Show that at constant volume V and temperature T but decreasing number N=n*N[itex]_{A}[/itex] of particles the Van der Waals equation of state approaches the equation of state of an ideal gas.

Hint: Rearrange the equation of state into the explicit functional form P=P(v,T) and use x=1/v as a small parameter for a Taylor series P(x)=P(0)+dP/dx x + ...

## Homework Equations

Van der Waals equation of state for a real gas:

[itex]( P + \frac{a}{v^{2}} ) ( v - b ) = RT[/itex]

Taylor series expansion:

[itex]f(x)=f(a)+f'(a)(x-a)+\frac{f"(a)}{2!} (x-a)^{2} + ... [/itex]

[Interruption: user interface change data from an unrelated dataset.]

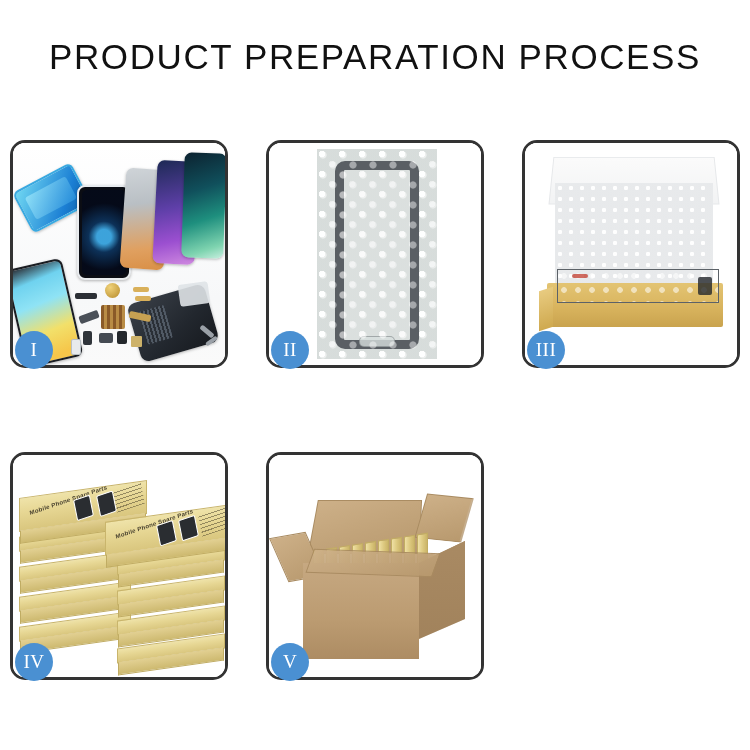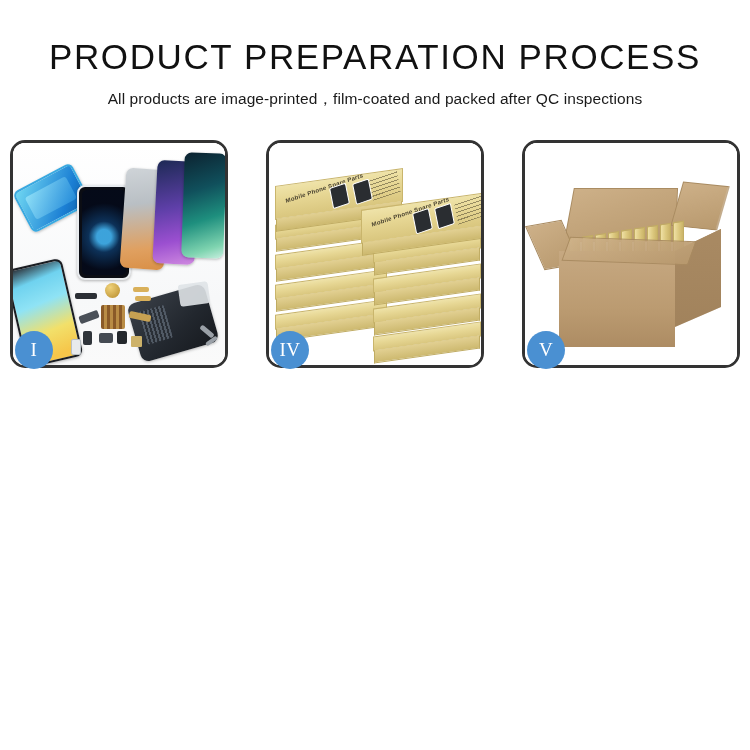--- a/index.html
+++ b/index.html
@@ -310,7 +310,6 @@
 
   <div class="header">
     <div class="title">PRODUCT PREPARATION PROCESS</div>
-    <div class="subtitle">All products are image-printed，film-coated and packed after QC inspections</div>
   </div>
 
   <div class="grid">

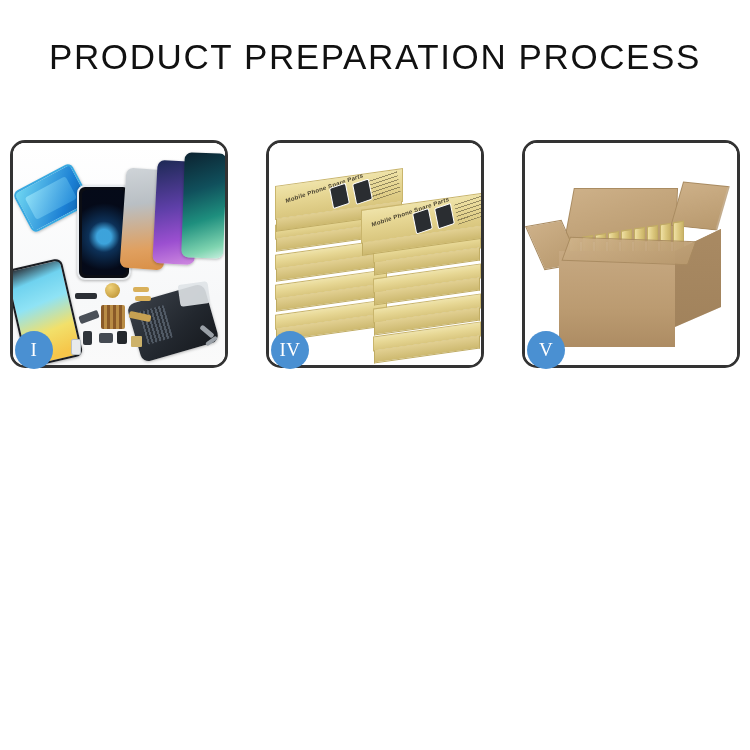--- a/index.html
+++ b/index.html
@@ -344,6 +344,17 @@
       <div class="badge">I</div>
     </div>
 
+    <div class="panel">
+      <div class="panel-inner">
+        <div class="scene p2">
+          <div class="bubble-sheet">
+            <div class="bubble-screen"></div>
+            <div class="bubble-overlay"></div>
+          </div>
+        </div>
+      </div>
+      <div class="badge">II</div>
+    </div>
 
 
     <div class="panel">

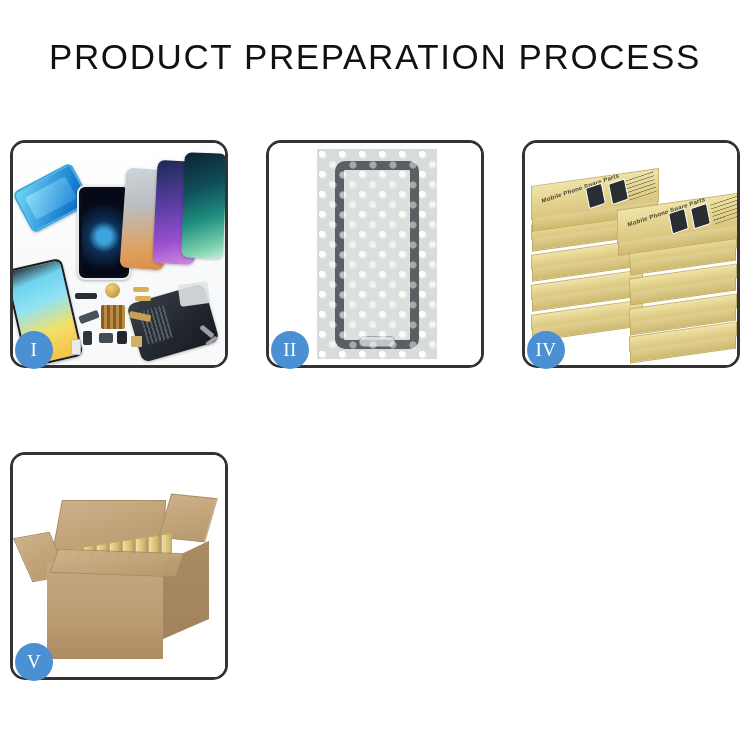--- a/index.html
+++ b/index.html
@@ -356,6 +356,18 @@
       <div class="badge">II</div>
     </div>
 
+    <div class="panel">
+      <div class="panel-inner">
+        <div class="scene p3">
+          <div class="lid-back"></div>
+          <div class="foam"></div>
+          <div class="tray">
+            <div class="tray-screen"></div>
+          </div>
+        </div>
+      </div>
+      <div class="badge">III</div>
+    </div>
 
     <div class="panel">
       <div class="panel-inner">

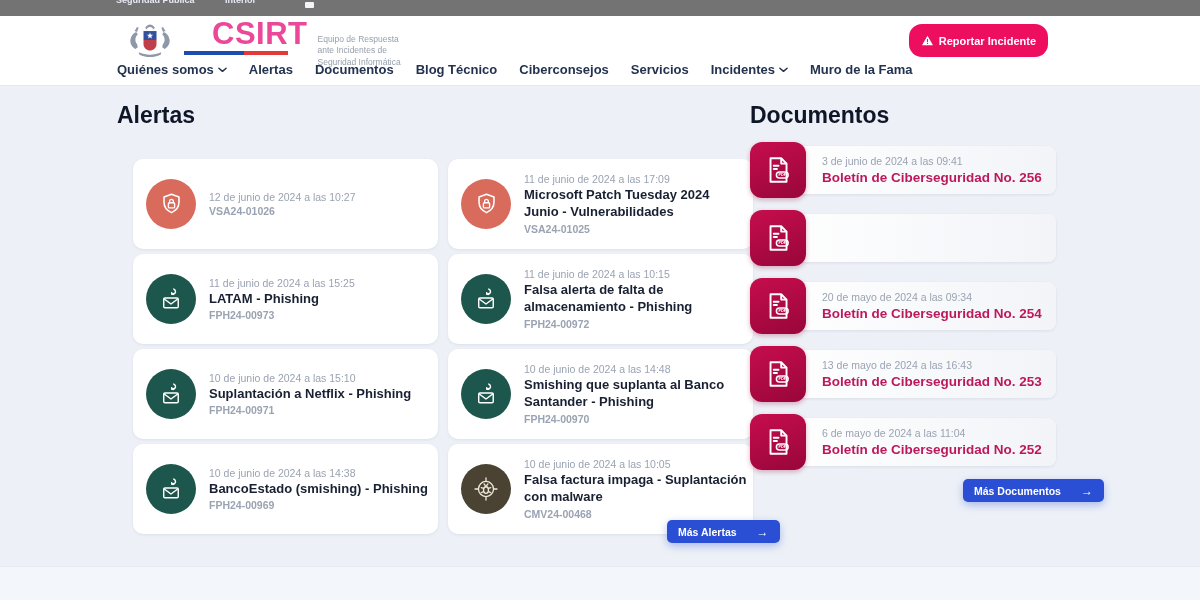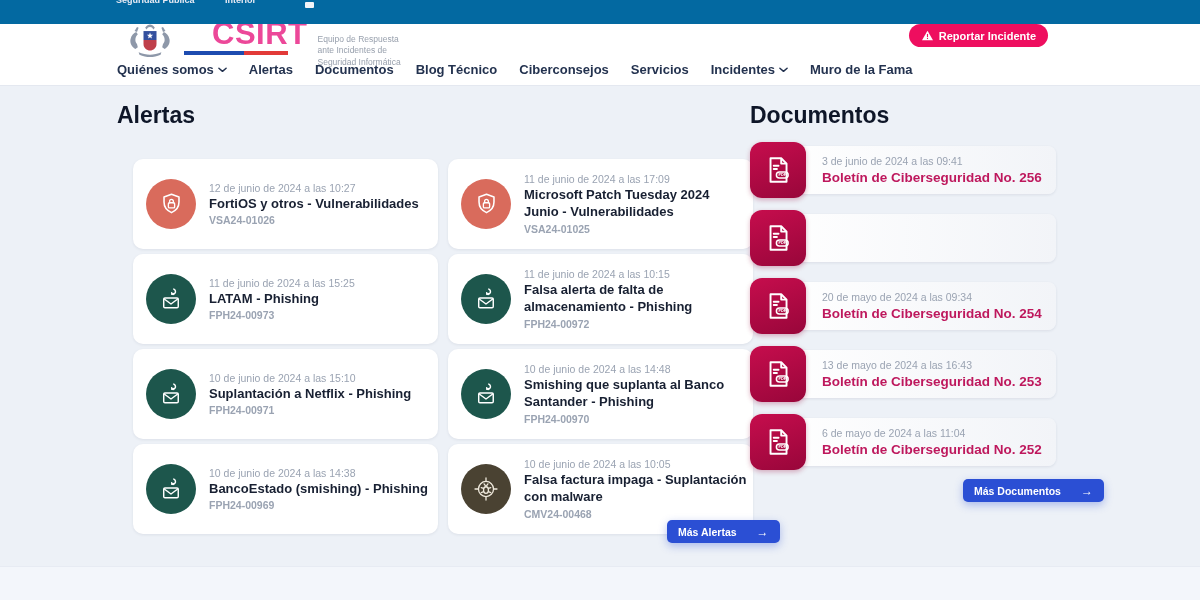--- a/index.html
+++ b/index.html
@@ -7,7 +7,7 @@
   .page { position:relative; width:1200px; height:600px; overflow:hidden; background:#edf1f7; }
 
   
-  .topbar { position:absolute; top:0; left:0; width:100%; height:24px; background:#0369a1; overflow:hidden; z-index:6;text-align:right; }
+  .topbar { position:absolute; top:0; left:0; width:100%; height:16px; background:#737373; overflow:hidden; z-index:6;text-align:right; }
   .topbar-link { position:absolute; top:-5px; font-size:9px; font-weight:bold; color:#e8ebf5; white-space:nowrap; }
   .tb-0 { left:116px; } .tb-1 { left:225px; }
   .topbar-glyph { position:absolute; top:2px; left:305px; width:9px; height:6px; background:#f2f4f8; border-radius:1px; }

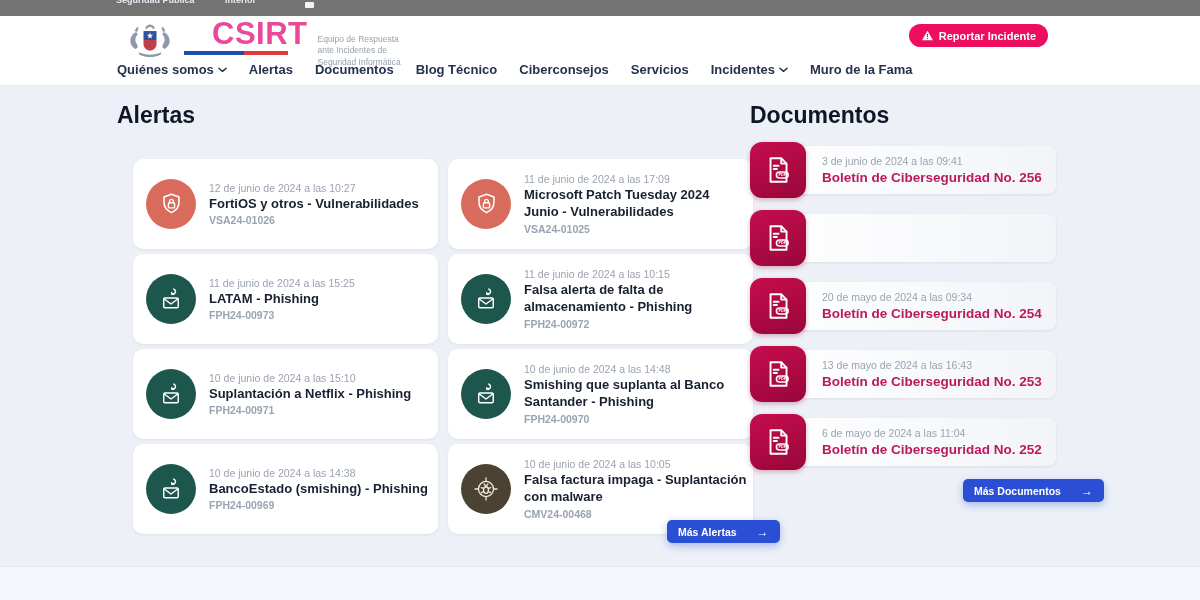--- a/index.html
+++ b/index.html
@@ -21,7 +21,7 @@
   .brand-underline { height:4px; width:104px; margin-top:2px; background:linear-gradient(90deg,#1d4cb0 0%,#1d4cb0 58%,#e23a38 58%,#e23a38 100%); }
   .tagline { margin-left:10px; margin-top:16px; font-size:8.5px; line-height:1.35; color:#98a0ad; }
 
-  .report-btn { position:absolute; top:16px; right:152px; height:23px; display:flex; align-items:center; gap:5px;
+  .report-btn { position:absolute; top:16px; right:152px; height:33px; display:flex; align-items:center; gap:5px;
     background:#ee0e5f; color:#fff; font-size:11px; font-weight:bold; border:none; border-radius:13px; padding:0 12px;
     cursor:pointer; font-family:inherit; }
 

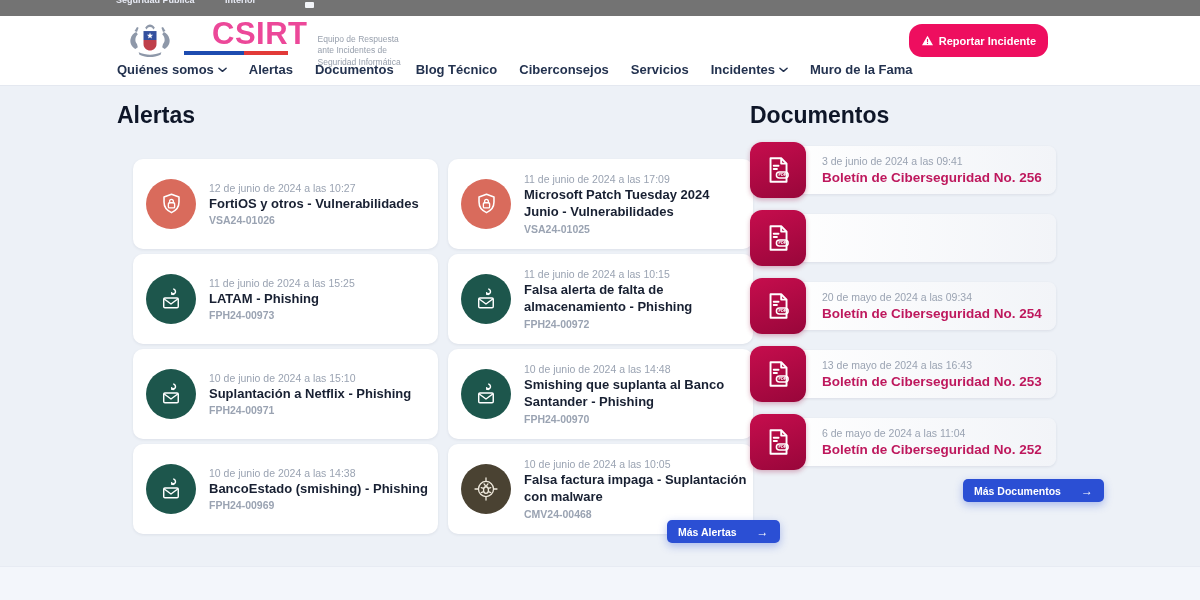--- a/index.html
+++ b/index.html
@@ -177,7 +177,6 @@
         </div>
     <div class="alert-text">
       <div class="alert-date">12 de junio de 2024 a las 10:27</div>
-      <div class="alert-title">FortiOS y otros - Vulnerabilidades</div>
       <div class="alert-code">VSA24-01026</div>
     </div>
   </div>

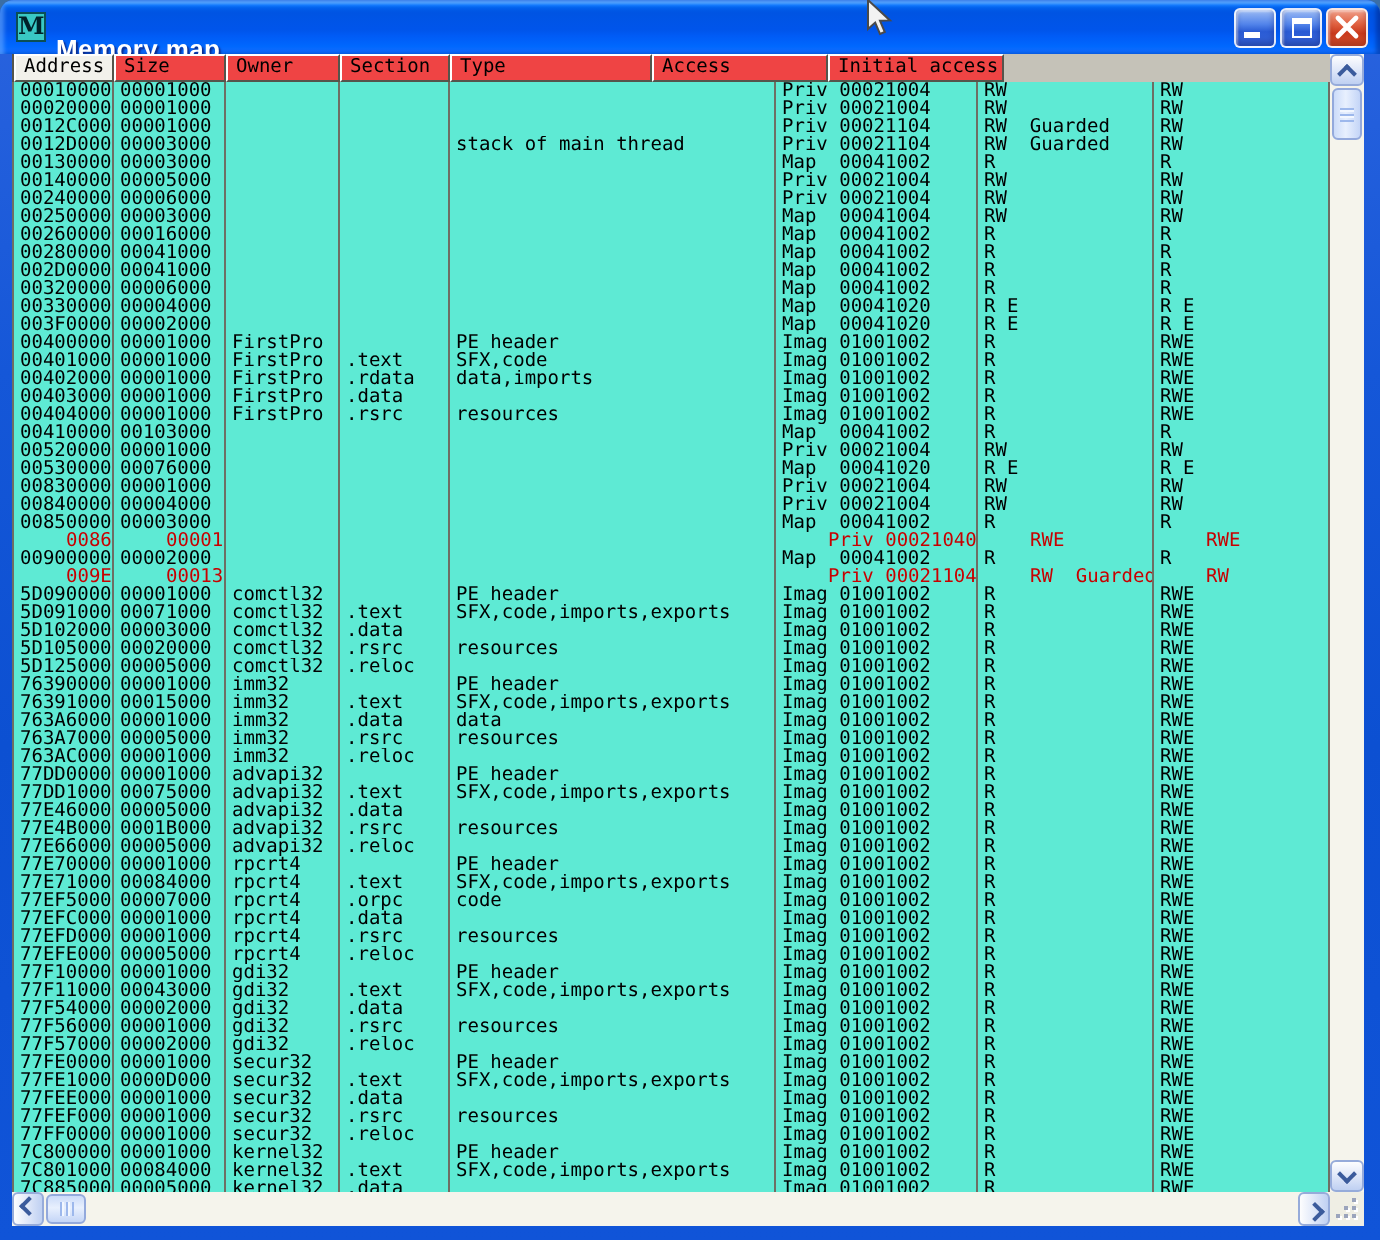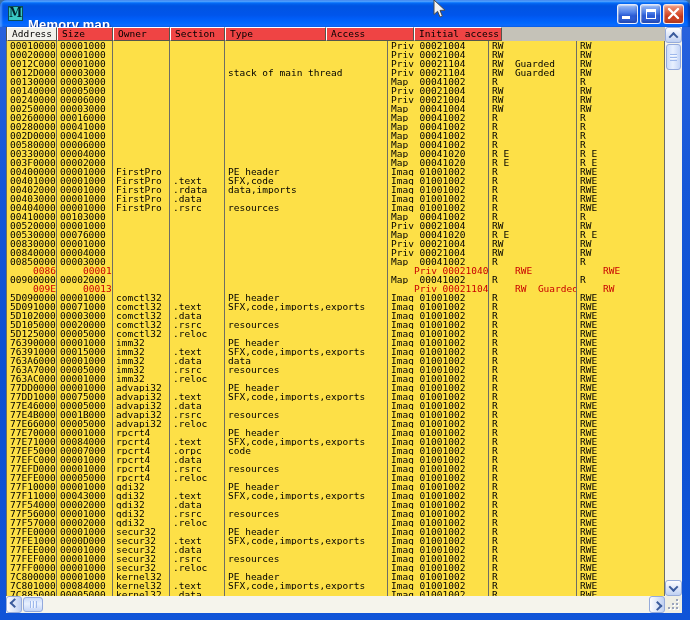--- a/index.html
+++ b/index.html
@@ -65,7 +65,7 @@
 
   
   .table-body {
-    grid-column:1; grid-row:2; overflow:hidden; background:#fde047;
+    grid-column:1; grid-row:2; overflow:hidden; background:#5eead4;
     border-left:1px solid #6E6E64;
   }
   .row { display:flex; height:9px; }

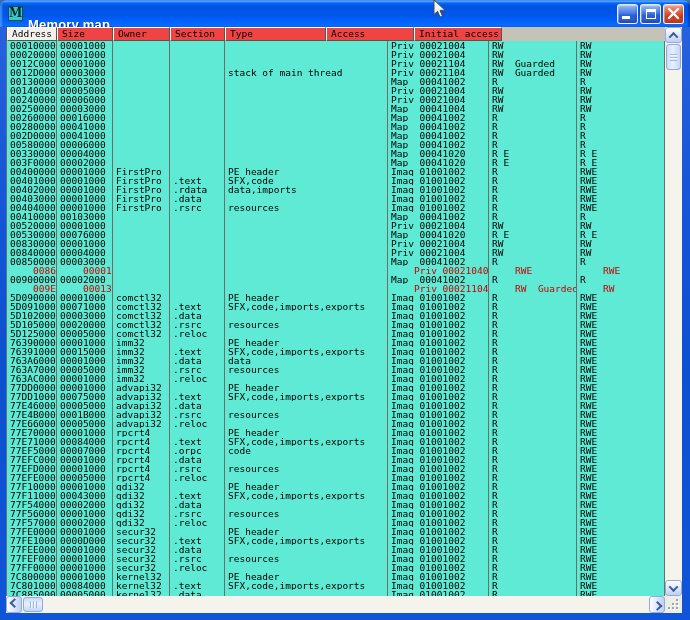--- a/index.html
+++ b/index.html
@@ -261,7 +261,7 @@
           <span class="cell c7">R</span>
         </div>
         <div class="row">
-          <span class="cell c0">00580000</span>
+          <span class="cell c0">00320000</span>
           <span class="cell c1">00006000</span>
           <span class="cell c2"></span>
           <span class="cell c3"></span>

## The Attempt at a Solution

Rearranging...

[itex]( P + \frac{a}{v^{2}} ) ( v - b ) = RT[/itex]

[itex]P + \frac{a}{v^{2}} = \frac{RT}{v-b}[/itex]

[itex]P = \frac{RT}{v-b} - \frac{a}{v^{2}}[/itex]

Now it's been a while since I've done a Taylor expansion so I don't seem to remember how to go about it. Could someone just point me in the right direction? Thanks!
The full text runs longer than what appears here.